TRY IT ▸ Whenever a line below holds the word "date", count it once; report the total and nothing else.

DATA ▸
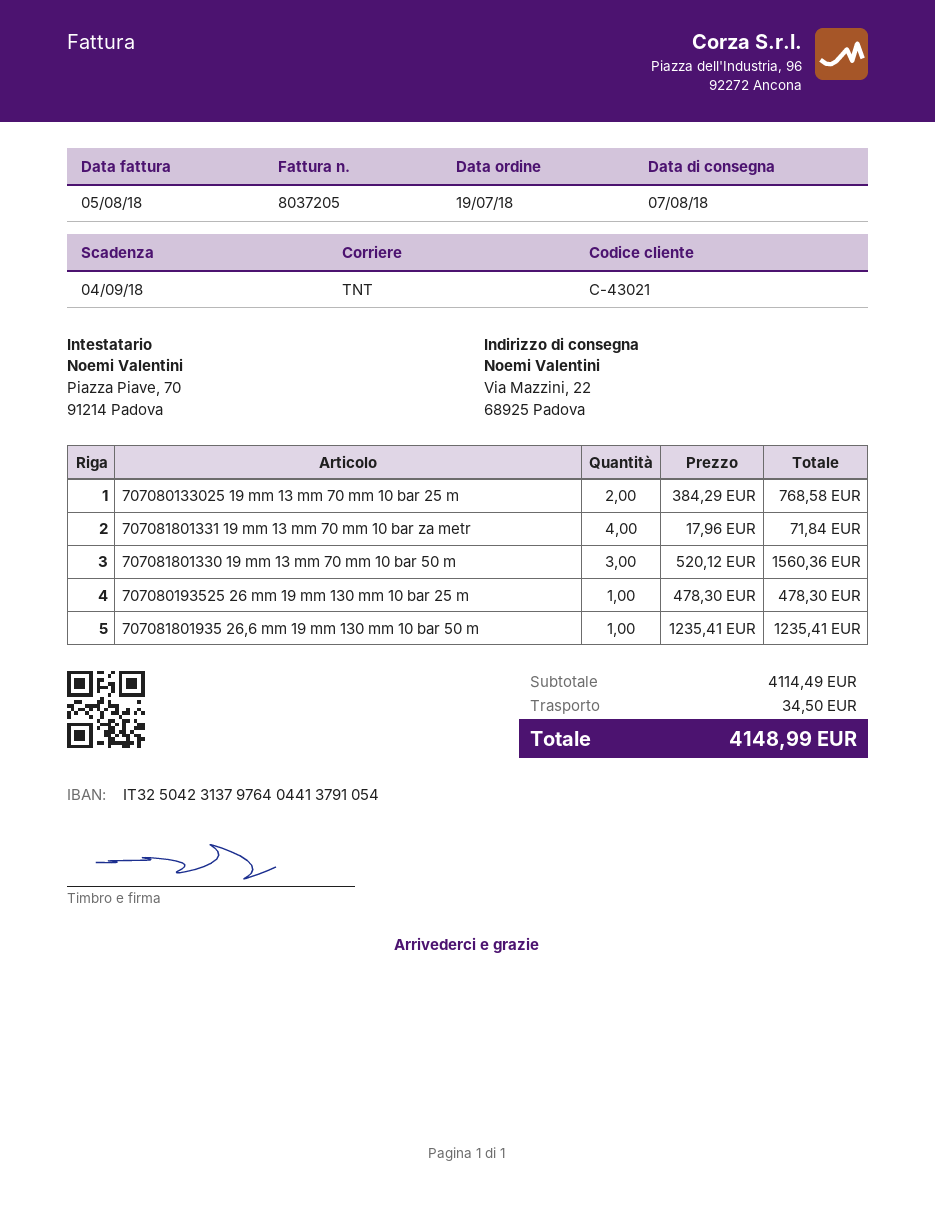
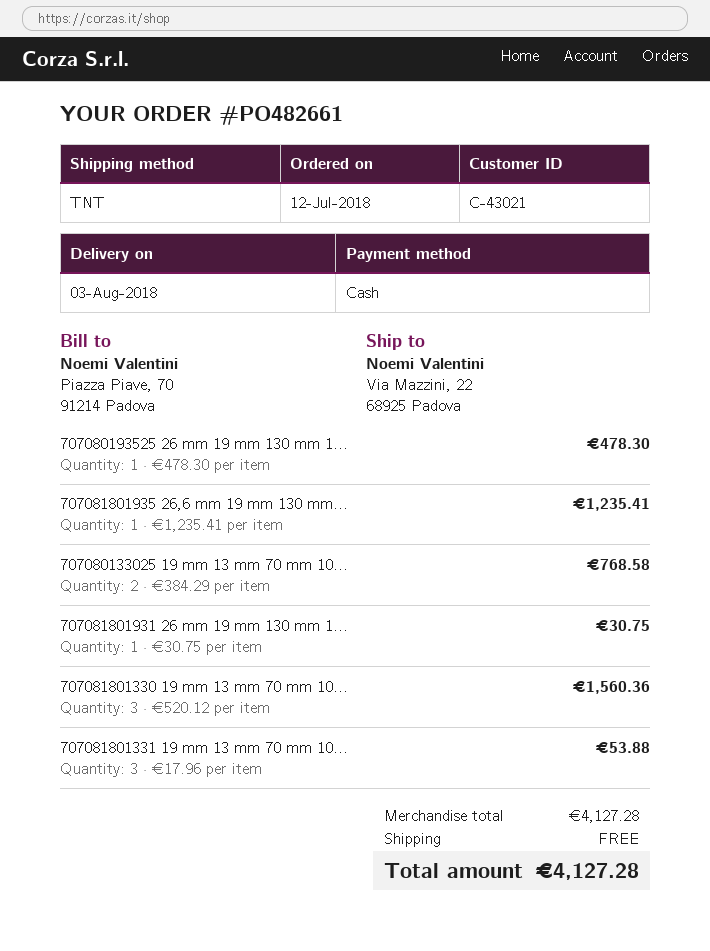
order date: 2018-07-19 -> 2018-07-12
delivery date: 2018-08-07 -> 2018-08-03
707081801331 19 mm 13 mm 70 mm 10 bar za metr: 4 x 17.96 = 71.84 -> 3 x 17.96 = 53.88
707081801931 26 mm 19 mm 130 mm 1...: none -> 1 x 30.75 = 30.75
subtotal: 4114.49 -> 4127.28
shipping: 34.50 -> 0.00
total: 4148.99 -> 4127.28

SOLUTION TO THIS EXERCISE ▸ 2